**DATA:**
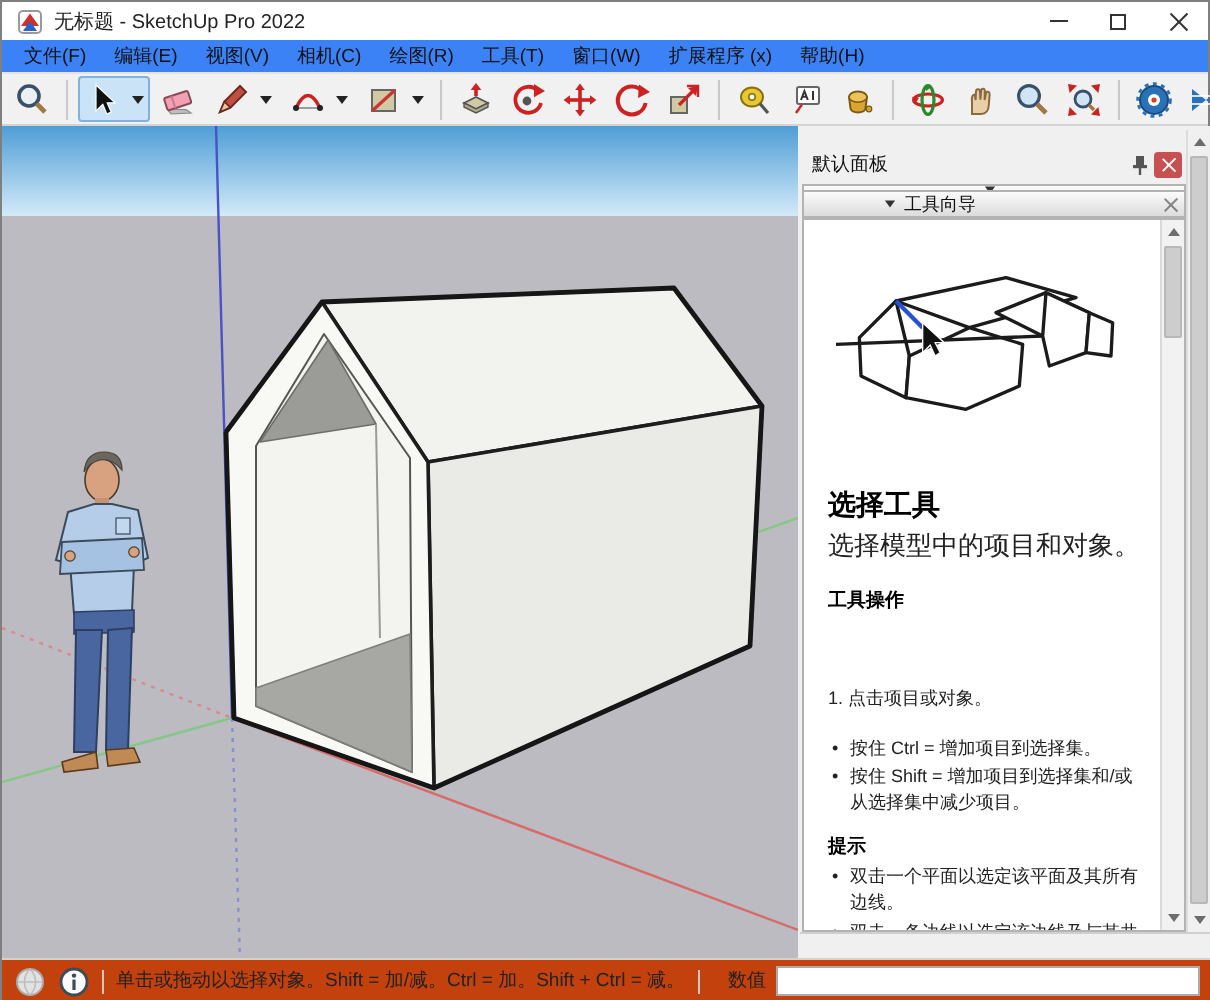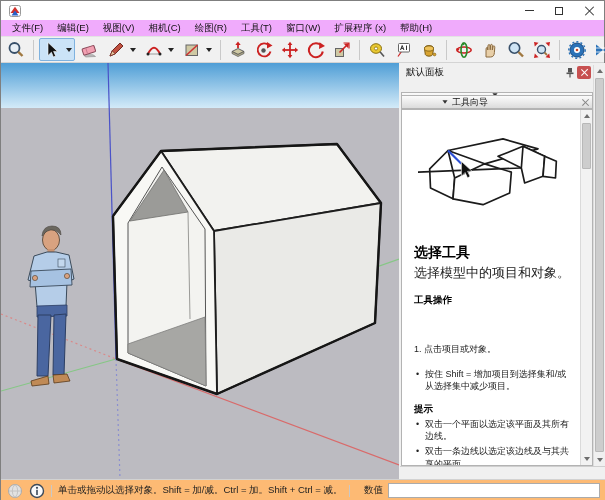--- a/index.html
+++ b/index.html
@@ -131,6 +131,7 @@
       <polygon points="1.5,8 6,1.8 10.5,8" fill="#d0302a"></polygon>
       <polygon points="2.5,10.5 6,5.5 9.5,10.5" fill="#2a62c8"></polygon>
     </svg>
+    <span class="titletext">无标题 - SketchUp Pro 2022</span>
     <div class="win-controls">
       <div class="winbtn">
           <div class="glyph-min"></div>

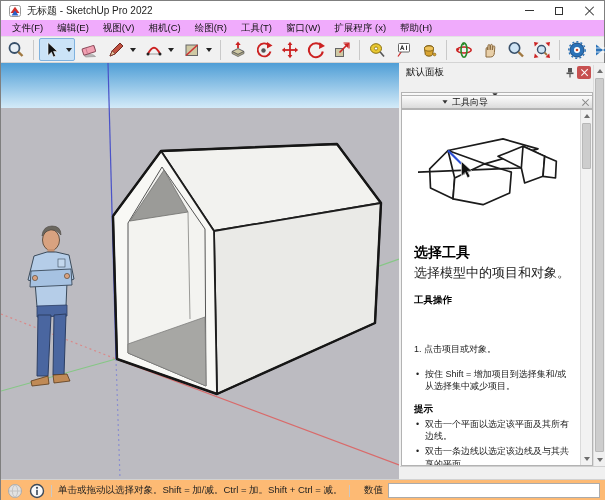--- a/index.html
+++ b/index.html
@@ -25,7 +25,7 @@
 
   
   .menubar { position:absolute; left:0; top:19px; width:100%; height:17px;
-    background:#f0abfc; border-bottom:1px solid #e3e3e3;
+    background:#3b82f6; border-bottom:1px solid #e3e3e3;
     display:flex; align-items:center; padding-left:4px;text-align:right; }
   .menu-item { font-size:9.5px; color:#111; padding:2px 7px; cursor:default; }
 

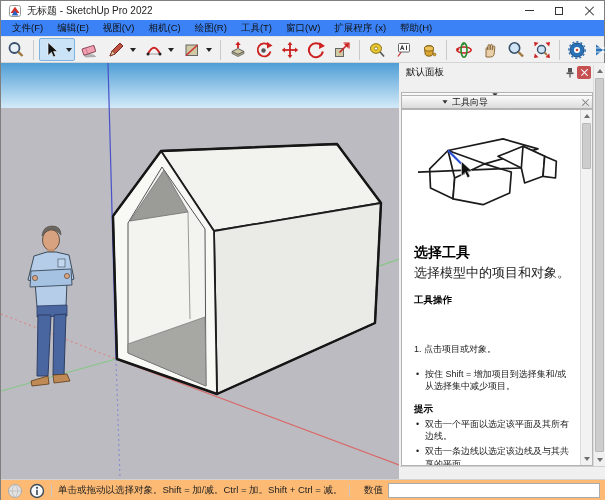--- a/index.html
+++ b/index.html
@@ -54,7 +54,7 @@
   
   .side-panel { position:absolute; left:399px; top:0; width:206px; height:416px;
     background:#f0f0f0; }
-  .panel-header { position:absolute; left:0; top:4px; width:193px; height:15px;
+  .panel-header { position:absolute; left:0; top:14px; width:193px; height:15px;
     display:flex; align-items:center; padding:0 2px 4px 6px;
     background:#f0f0f0; }
   .panel-title { font-size:9.5px; color:#111; flex:1; }

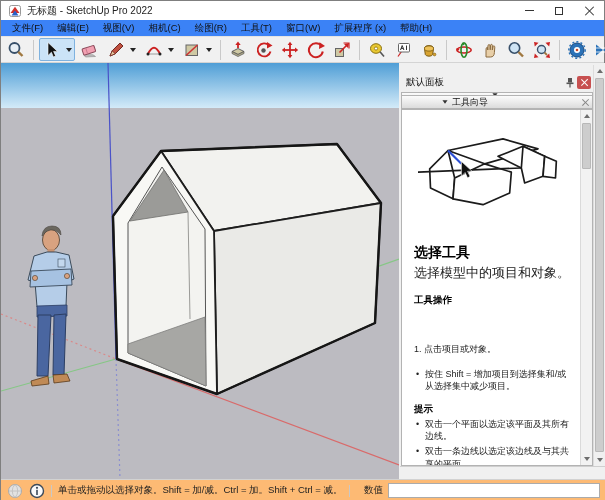--- a/index.html
+++ b/index.html
@@ -456,6 +456,7 @@
           <div class="instr-p">1. 点击项目或对象。</div>
 
           <ul class="instr-list">
+            <li>按住 Ctrl = 增加项目到选择集。</li>
             <li>按住 Shift = 增加项目到选择集和/或从选择集中减少项目。</li>
           </ul>
 

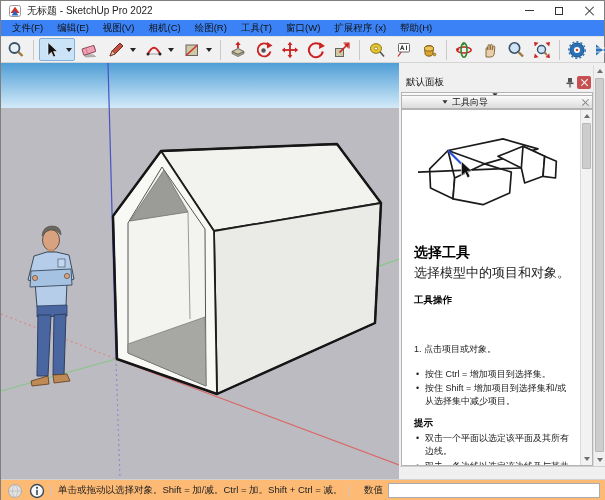--- a/index.html
+++ b/index.html
@@ -112,7 +112,7 @@
 
   
   .statusbar { position:absolute; left:0; top:478px; width:605px; height:22px;
-    background:#fdba74; border-top:1px solid #d2d2d2; display:flex; align-items:center; }
+    background:#c2410c; border-top:1px solid #d2d2d2; display:flex; align-items:center; }
   .status-icon { width:16px; height:16px; margin-left:6px; flex:0 0 auto; }
   .ssep { width:1px; height:12px; background:#c8c8c8; margin:0 6px; flex:0 0 auto; }
   .status-msg { font-size:9.5px; color:#222; white-space:nowrap; overflow:hidden; }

**TASK PROMPT:**
If pictures appear among the entries above, omit them; repeat everything else verbatim.

**RESPONSE AREA:**
--- a/index.html
+++ b/index.html
@@ -131,6 +131,7 @@
       <polygon points="1.5,8 6,1.8 10.5,8" fill="#d0302a"></polygon>
       <polygon points="2.5,10.5 6,5.5 9.5,10.5" fill="#2a62c8"></polygon>
     </svg>
+    <span class="titletext">无标题 - SketchUp Pro 2022</span>
     <div class="win-controls">
       <div class="winbtn">
           <div class="glyph-min"></div>

--- a/index.html
+++ b/index.html
@@ -25,7 +25,7 @@
 
   
   .menubar { position:absolute; left:0; top:19px; width:100%; height:17px;
-    background:#f0abfc; border-bottom:1px solid #e3e3e3;
+    background:#3b82f6; border-bottom:1px solid #e3e3e3;
     display:flex; align-items:center; padding-left:4px;text-align:right; }
   .menu-item { font-size:9.5px; color:#111; padding:2px 7px; cursor:default; }
 

--- a/index.html
+++ b/index.html
@@ -54,7 +54,7 @@
   
   .side-panel { position:absolute; left:399px; top:0; width:206px; height:416px;
     background:#f0f0f0; }
-  .panel-header { position:absolute; left:0; top:4px; width:193px; height:15px;
+  .panel-header { position:absolute; left:0; top:14px; width:193px; height:15px;
     display:flex; align-items:center; padding:0 2px 4px 6px;
     background:#f0f0f0; }
   .panel-title { font-size:9.5px; color:#111; flex:1; }

--- a/index.html
+++ b/index.html
@@ -456,6 +456,7 @@
           <div class="instr-p">1. 点击项目或对象。</div>
 
           <ul class="instr-list">
+            <li>按住 Ctrl = 增加项目到选择集。</li>
             <li>按住 Shift = 增加项目到选择集和/或从选择集中减少项目。</li>
           </ul>
 

--- a/index.html
+++ b/index.html
@@ -112,7 +112,7 @@
 
   
   .statusbar { position:absolute; left:0; top:478px; width:605px; height:22px;
-    background:#fdba74; border-top:1px solid #d2d2d2; display:flex; align-items:center; }
+    background:#c2410c; border-top:1px solid #d2d2d2; display:flex; align-items:center; }
   .status-icon { width:16px; height:16px; margin-left:6px; flex:0 0 auto; }
   .ssep { width:1px; height:12px; background:#c8c8c8; margin:0 6px; flex:0 0 auto; }
   .status-msg { font-size:9.5px; color:#222; white-space:nowrap; overflow:hidden; }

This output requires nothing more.